The records below need to be set down again exactly; their images stay out.

_ _ _ _ _ _ _

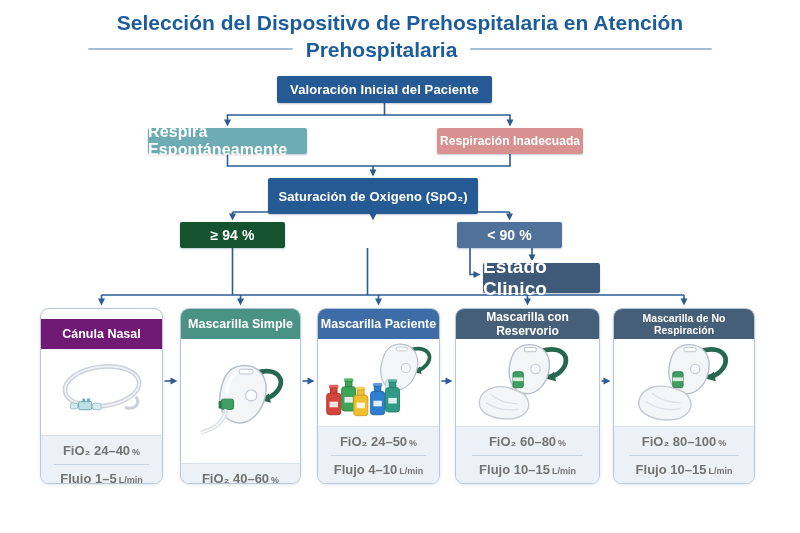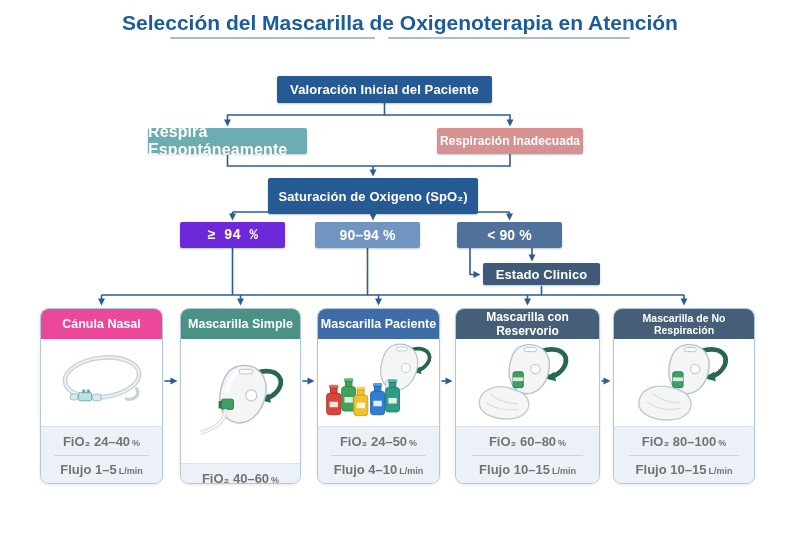--- a/index.html
+++ b/index.html
@@ -16,21 +16,21 @@
   .node{position:absolute;display:flex;align-items:center;justify-content:center;
         color:#ffffff;font-weight:bold;border-radius:2px;
         box-shadow:0 1px 2px rgba(25,55,95,.28);letter-spacing:.1px;}
   #node-initial   {left:277px;top:76px; width:215px;height:27px;font-size:13px;}
   #node-breathes  {left:148px;top:128px;width:159px;height:26px;font-size:16px;}
   #node-inadequate{left:437px;top:128px;width:146px;height:26px;font-size:12px;}
   #node-saturation{left:268px;top:178px;width:210px;height:36px;font-size:13px;}
   #node-sat-high  {left:180px;top:222px;width:105px;height:26px;font-size:14px;}
   #node-sat-mid   {left:315px;top:222px;width:105px;height:26px;font-size:14px;}
   #node-sat-low   {left:457px;top:222px;width:105px;height:26px;font-size:14px;}
-  #node-estado    {left:483px;top:263px;width:117px;height:22px;font-size:13px;}
+  #node-estado    {left:483px;top:263px;width:117px;height:30px;font-size:19px;}
   
   .connectors{position:absolute;left:0;top:0;pointer-events:none;}
   
   .card{position:absolute;top:308px;height:176px;background:#fff;
         border:1.5px solid #b5c7da;border-radius:9px;overflow:hidden;
         box-shadow:0 1px 3px rgba(40,70,110,.14);display:flex;flex-direction:column;box-sizing:border-box;}
   #card-1{left:40px;width:123px;}
   #card-2{left:180px;width:121px;gap:19px;}
   #card-3{left:317px;width:123px;}
   #card-4{left:455px;width:145px;}
@@ -46,23 +46,24 @@
             color:#737373;font-weight:bold;font-size:13px;}
   .spec-unit{font-size:9px;font-weight:bold;padding-top:3px;}
   .spec-divider{height:1px;width:78%;background:#c7d4e3;}
 </style>
 </head>
 <body>
 
 <div class="canvas">
 
   <div class="title">
-    <div>Selección del Mascarilla de Oxigenoterapia en Atención</div>
+    <div>Selección del Dispositivo de Prehospitalaria en Atención</div>
     <div class="title-line2">
       <div class="rule rule-left"></div>
+      <span>Prehospitalaria</span>
       <div class="rule rule-right"></div>
     </div>
   </div>
 
   <svg class="connectors" width="800" height="533" viewBox="0 0 800 533">
     <defs>
       <marker id="arr" markerWidth="8" markerHeight="8" refX="4" refY="4" orient="auto" markerUnits="userSpaceOnUse">
         <path d="M0.5,0.5 L7.5,4 L0.5,7.5 Z" fill="#2b5c94"></path>
       </marker>
     </defs>
@@ -87,27 +88,26 @@
       <path d="M302.5 381 H311" marker-end="url(#arr)"></path>
       <path d="M441.5 381 H449" marker-end="url(#arr)"></path>
       <path d="M601.5 381 H607" marker-end="url(#arr)"></path>
     </g>
   </svg>
 
   <div class="node" id="node-initial" style="background-color: rgb(38, 90, 148);">Valoración Inicial del Paciente</div>
   <div class="node" id="node-breathes" style="background-color: rgb(108, 172, 178);">Respira Espontáneamente</div>
   <div class="node" id="node-inadequate" style="background-color: rgb(216, 145, 145);">Respiración Inadecuada</div>
   <div class="node" id="node-saturation" style="background-color: rgb(38, 90, 148);">Saturación de Oxigeno (SpO₂)</div>
-  <div class="node" id="node-sat-high" style="background-color: #6d28d9; font-family: Liberation Mono, monospace;">≥ 94 %</div>
-  <div class="node" id="node-sat-mid" style="background-color: rgb(113, 149, 193);">90–94 %</div>
+  <div class="node" id="node-sat-high" style="background-color: #14532d;">≥ 94 %</div>
   <div class="node" id="node-sat-low" style="background-color: rgb(80, 114, 154);">&lt; 90 %</div>
   <div class="node" id="node-estado" style="background-color: rgb(62, 90, 120);">Estado Clinico</div>
 
   <div class="card" id="card-1">
-    <div class="card-header" style="background-color: #ec4899;">
+    <div class="card-header" style="background-color: #701a75; margin-top: 10px;">
       <span>Cánula Nasal</span>
     </div>
     <div class="card-image">
       <svg width="112" height="86" viewBox="0 0 120 92">
         <ellipse cx="60" cy="40" rx="40" ry="21" fill="none" stroke="#ccd2da" stroke-width="5" transform="rotate(-7 60 40)"></ellipse>
         <ellipse cx="60" cy="40" rx="40" ry="21" fill="none" stroke="#f0f2f5" stroke-width="1.8" transform="rotate(-7 60 40)"></ellipse>
         <path d="M97 52 C 101 59 95 65 86 63" stroke="#ccd2da" stroke-width="3.5" fill="none" stroke-linecap="round"></path>
         <rect x="26" y="58" width="8" height="6" rx="2" fill="#d9edee" stroke="#8fbec2"></rect>
         <rect x="35" y="56" width="14" height="9" rx="2" fill="#bfe0e2" stroke="#6aa8ad"></rect>
         <rect x="39" y="53" width="3" height="4" fill="#6aa8ad"></rect>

_ _ _ _ _ _ _

**Solution to the exercise:**
--- a/index.html
+++ b/index.html
@@ -16,21 +16,21 @@
   .node{position:absolute;display:flex;align-items:center;justify-content:center;
         color:#ffffff;font-weight:bold;border-radius:2px;
         box-shadow:0 1px 2px rgba(25,55,95,.28);letter-spacing:.1px;}
   #node-initial   {left:277px;top:76px; width:215px;height:27px;font-size:13px;}
   #node-breathes  {left:148px;top:128px;width:159px;height:26px;font-size:16px;}
   #node-inadequate{left:437px;top:128px;width:146px;height:26px;font-size:12px;}
   #node-saturation{left:268px;top:178px;width:210px;height:36px;font-size:13px;}
   #node-sat-high  {left:180px;top:222px;width:105px;height:26px;font-size:14px;}
   #node-sat-mid   {left:315px;top:222px;width:105px;height:26px;font-size:14px;}
   #node-sat-low   {left:457px;top:222px;width:105px;height:26px;font-size:14px;}
-  #node-estado    {left:483px;top:263px;width:117px;height:22px;font-size:13px;}
+  #node-estado    {left:483px;top:263px;width:117px;height:30px;font-size:19px;}
   
   .connectors{position:absolute;left:0;top:0;pointer-events:none;}
   
   .card{position:absolute;top:308px;height:176px;background:#fff;
         border:1.5px solid #b5c7da;border-radius:9px;overflow:hidden;
         box-shadow:0 1px 3px rgba(40,70,110,.14);display:flex;flex-direction:column;box-sizing:border-box;}
   #card-1{left:40px;width:123px;}
   #card-2{left:180px;width:121px;gap:19px;}
   #card-3{left:317px;width:123px;}
   #card-4{left:455px;width:145px;}
@@ -46,23 +46,24 @@
             color:#737373;font-weight:bold;font-size:13px;}
   .spec-unit{font-size:9px;font-weight:bold;padding-top:3px;}
   .spec-divider{height:1px;width:78%;background:#c7d4e3;}
 </style>
 </head>
 <body>
 
 <div class="canvas">
 
   <div class="title">
-    <div>Selección del Mascarilla de Oxigenoterapia en Atención</div>
+    <div>Selección del Dispositivo de Prehospitalaria en Atención</div>
     <div class="title-line2">
       <div class="rule rule-left"></div>
+      <span>Prehospitalaria</span>
       <div class="rule rule-right"></div>
     </div>
   </div>
 
   <svg class="connectors" width="800" height="533" viewBox="0 0 800 533">
     <defs>
       <marker id="arr" markerWidth="8" markerHeight="8" refX="4" refY="4" orient="auto" markerUnits="userSpaceOnUse">
         <path d="M0.5,0.5 L7.5,4 L0.5,7.5 Z" fill="#2b5c94"></path>
       </marker>
     </defs>
@@ -87,27 +88,26 @@
       <path d="M302.5 381 H311" marker-end="url(#arr)"></path>
       <path d="M441.5 381 H449" marker-end="url(#arr)"></path>
       <path d="M601.5 381 H607" marker-end="url(#arr)"></path>
     </g>
   </svg>
 
   <div class="node" id="node-initial" style="background-color: rgb(38, 90, 148);">Valoración Inicial del Paciente</div>
   <div class="node" id="node-breathes" style="background-color: rgb(108, 172, 178);">Respira Espontáneamente</div>
   <div class="node" id="node-inadequate" style="background-color: rgb(216, 145, 145);">Respiración Inadecuada</div>
   <div class="node" id="node-saturation" style="background-color: rgb(38, 90, 148);">Saturación de Oxigeno (SpO₂)</div>
-  <div class="node" id="node-sat-high" style="background-color: #6d28d9; font-family: Liberation Mono, monospace;">≥ 94 %</div>
-  <div class="node" id="node-sat-mid" style="background-color: rgb(113, 149, 193);">90–94 %</div>
+  <div class="node" id="node-sat-high" style="background-color: #14532d;">≥ 94 %</div>
   <div class="node" id="node-sat-low" style="background-color: rgb(80, 114, 154);">&lt; 90 %</div>
   <div class="node" id="node-estado" style="background-color: rgb(62, 90, 120);">Estado Clinico</div>
 
   <div class="card" id="card-1">
-    <div class="card-header" style="background-color: #ec4899;">
+    <div class="card-header" style="background-color: #701a75; margin-top: 10px;">
       <span>Cánula Nasal</span>
     </div>
     <div class="card-image">
       <svg width="112" height="86" viewBox="0 0 120 92">
         <ellipse cx="60" cy="40" rx="40" ry="21" fill="none" stroke="#ccd2da" stroke-width="5" transform="rotate(-7 60 40)"></ellipse>
         <ellipse cx="60" cy="40" rx="40" ry="21" fill="none" stroke="#f0f2f5" stroke-width="1.8" transform="rotate(-7 60 40)"></ellipse>
         <path d="M97 52 C 101 59 95 65 86 63" stroke="#ccd2da" stroke-width="3.5" fill="none" stroke-linecap="round"></path>
         <rect x="26" y="58" width="8" height="6" rx="2" fill="#d9edee" stroke="#8fbec2"></rect>
         <rect x="35" y="56" width="14" height="9" rx="2" fill="#bfe0e2" stroke="#6aa8ad"></rect>
         <rect x="39" y="53" width="3" height="4" fill="#6aa8ad"></rect>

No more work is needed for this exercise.